Report it again. Maybe the first fix didn't work. That's valuable information -- it means the fix needs to be better.
Check the QA Dashboard. If it says "Fixed" with a git SHA, the code change is deployed. Test it yourself. If it works, mark it "Verified." If it doesn't, change it back to "Open" and add a comment explaining what's still wrong.
It's the unique ID of the exact code change that fixed the bug. Like a receipt number -- it proves WHAT was changed and WHEN. Example: 1fe510a
Before, the QA dashboard was open to everyone. Now it knows who you are. When you report a bug, your name is on it. When you verify a fix, the developer knows YOU confirmed it. It also means only people with the right role can access testing -- no accidental edits from other users.
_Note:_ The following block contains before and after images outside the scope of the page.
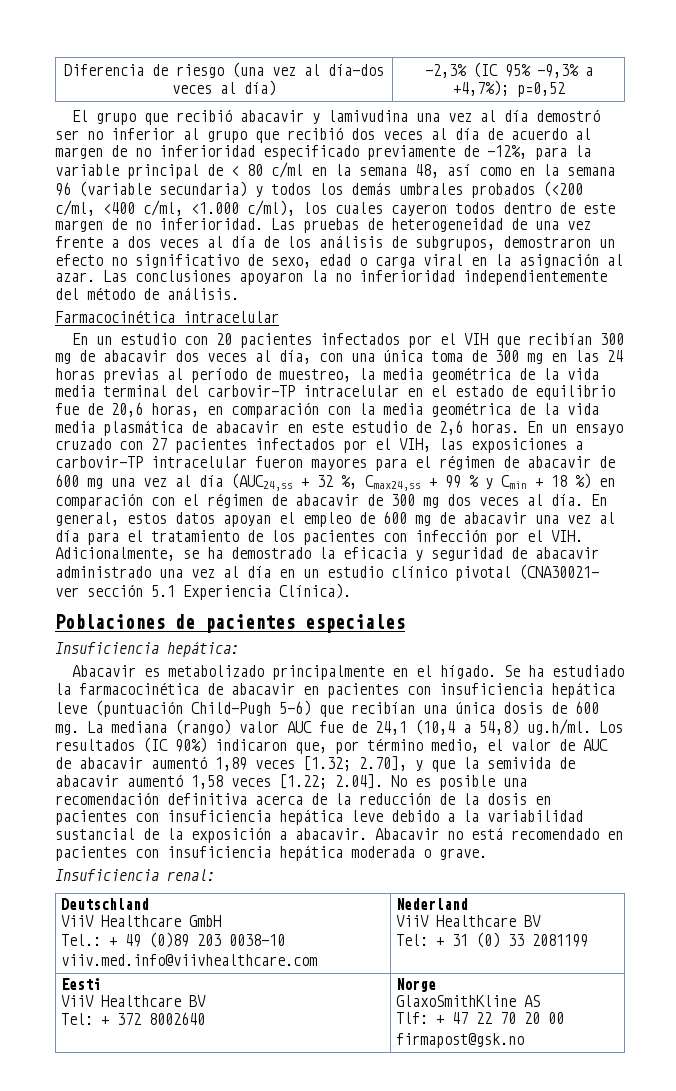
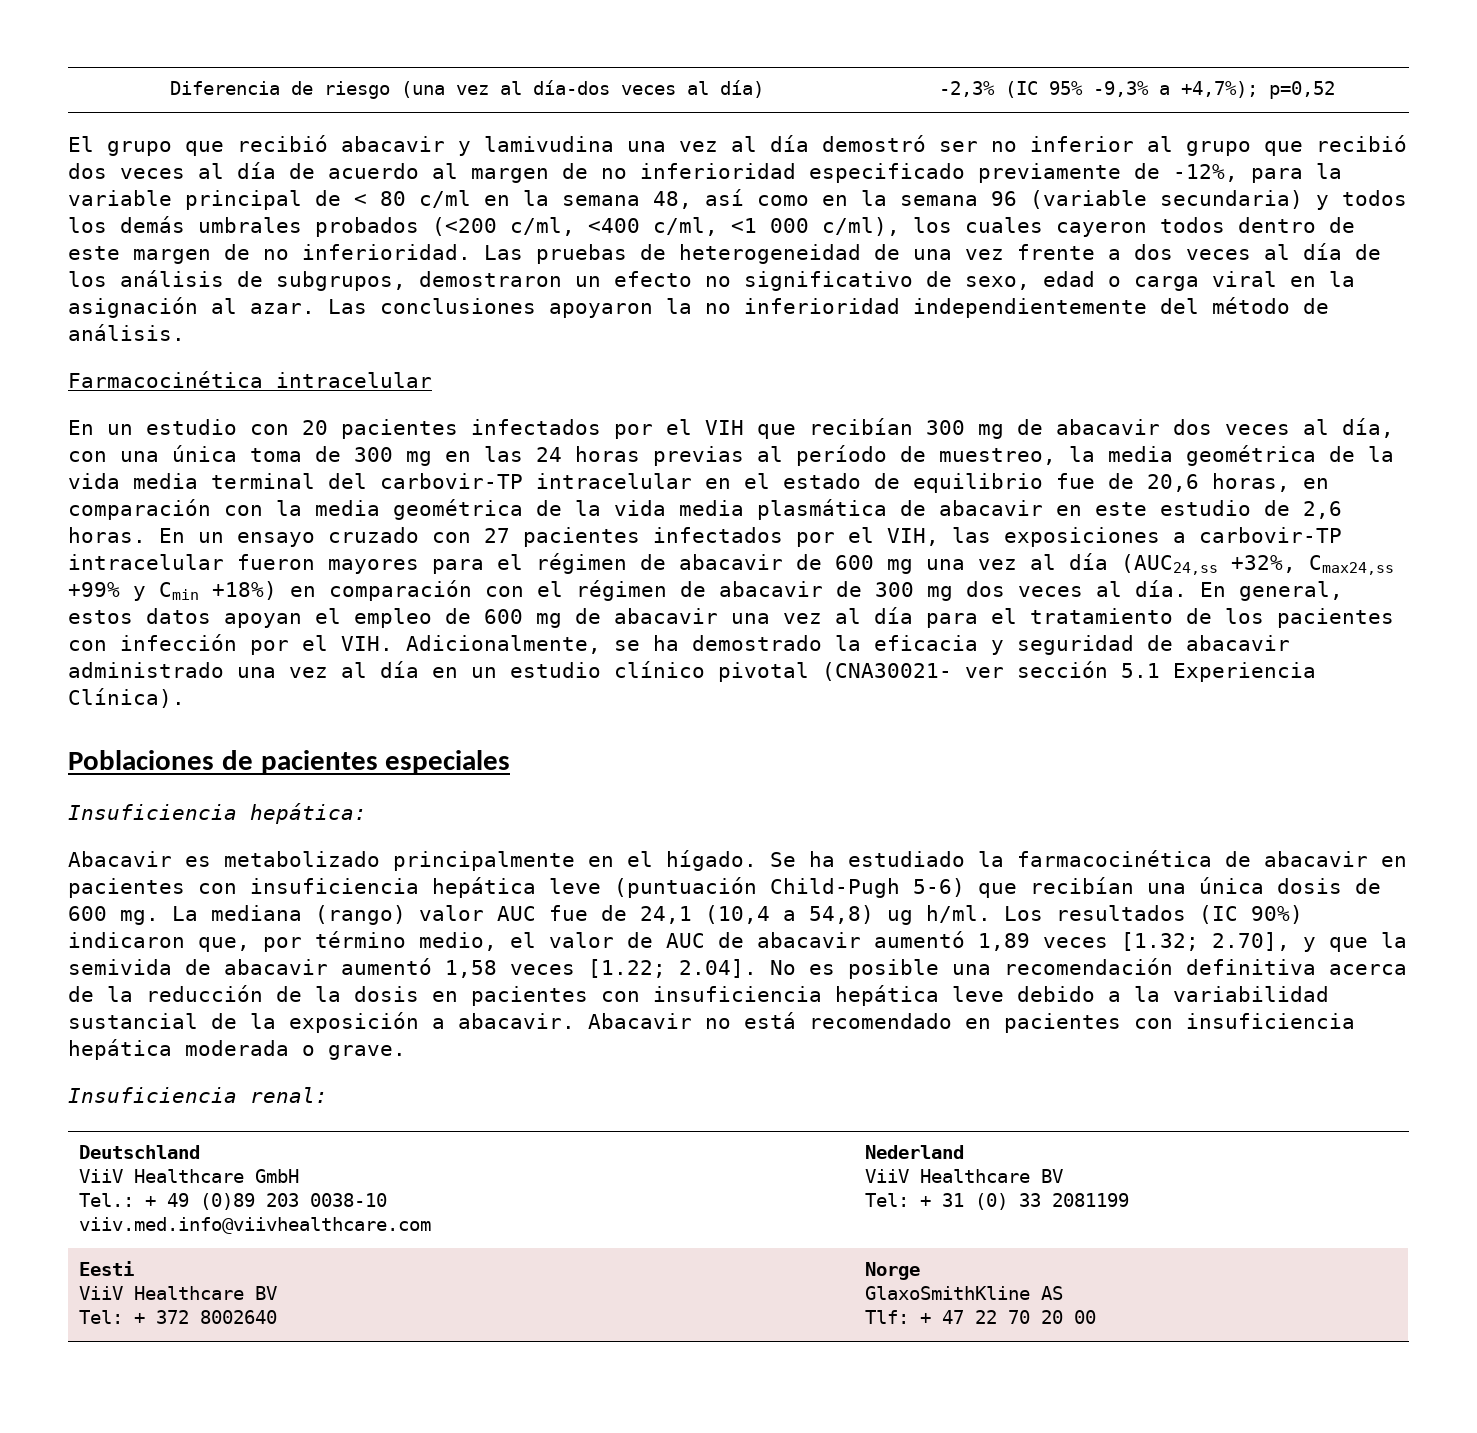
- El grupo que recibió abacavir y lamivudina una vez al día demostró ser no inferior al grupo que recibió dos veces al día de acuerdo al margen de no inferioridad especificado previamente de -12%, para la variable principal de < 80 c/ml en la semana 48, así como en la semana 96 (variable secundaria) y todos los demás umbrales probados (<200 c/ml, <400 c/ml, <1.000 c/ml), los cuales cayeron todos dentro de este margen de no inferioridad.
+ El grupo que recibió abacavir y lamivudina una vez al día demostró ser no inferior al grupo que recibió dos veces al día de acuerdo al margen de no inferioridad especificado previamente de -12%, para la variable principal de < 80 c/ml en la semana 48, así como en la semana 96 (variable secundaria) y todos los demás umbrales probados (<200 c/ml, <400 c/ml, <1 000 c/ml), los cuales cayeron todos dentro de este margen de no inferioridad.
- En un ensayo cruzado con 27 pacientes infectados por el VIH, las exposiciones a carbovir-TP intracelular fueron mayores para el régimen de abacavir de 600 mg una vez al día (AUC24,ss + 32 %, Cmax24,ss + 99 % y Cmin + 18 %) en comparación con el régimen de abacavir de 300 mg dos veces al día.
+ En un ensayo cruzado con 27 pacientes infectados por el VIH, las exposiciones a carbovir-TP intracelular fueron mayores para el régimen de abacavir de 600 mg una vez al día (AUC24,ss +32%, Cmax24,ss +99% y Cmin +18%) en comparación con el régimen de abacavir de 300 mg dos veces al día.
- La mediana (rango) valor AUC fue de 24,1 (10,4 a 54,8) ug.h/ml. Los resultados (IC 90%) indicaron que, por término medio, el valor de AUC de abacavir aumentó 1,89 veces [1.32;
+ La mediana (rango) valor AUC fue de 24,1 (10,4 a 54,8) ug h/ml. Los resultados (IC 90%) indicaron que, por término medio, el valor de AUC de abacavir aumentó 1,89 veces [1.32;
  Eesti
  ViiV Healthcare BV
  Tel: + 372 8002640 | Norge
  GlaxoSmithKline AS
  Tlf: + 47 22 70 20 00
- firmapost@gsk.no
Tell Angel immediately. It could be a server issue, not something you did wrong. Your username is anne and password is helix_pass. If it shows an error page or a blank screen, take a screenshot and send it on Telegram.
Your session expires after about 30 minutes of inactivity. Just log in again. Your bugs, test results, and comments are all saved on the server -- nothing is lost. Think of it like a door that locks behind you after a while. You still have the key.
Ask. There are no stupid questions in software engineering. The only stupid thing is staying confused and not asking.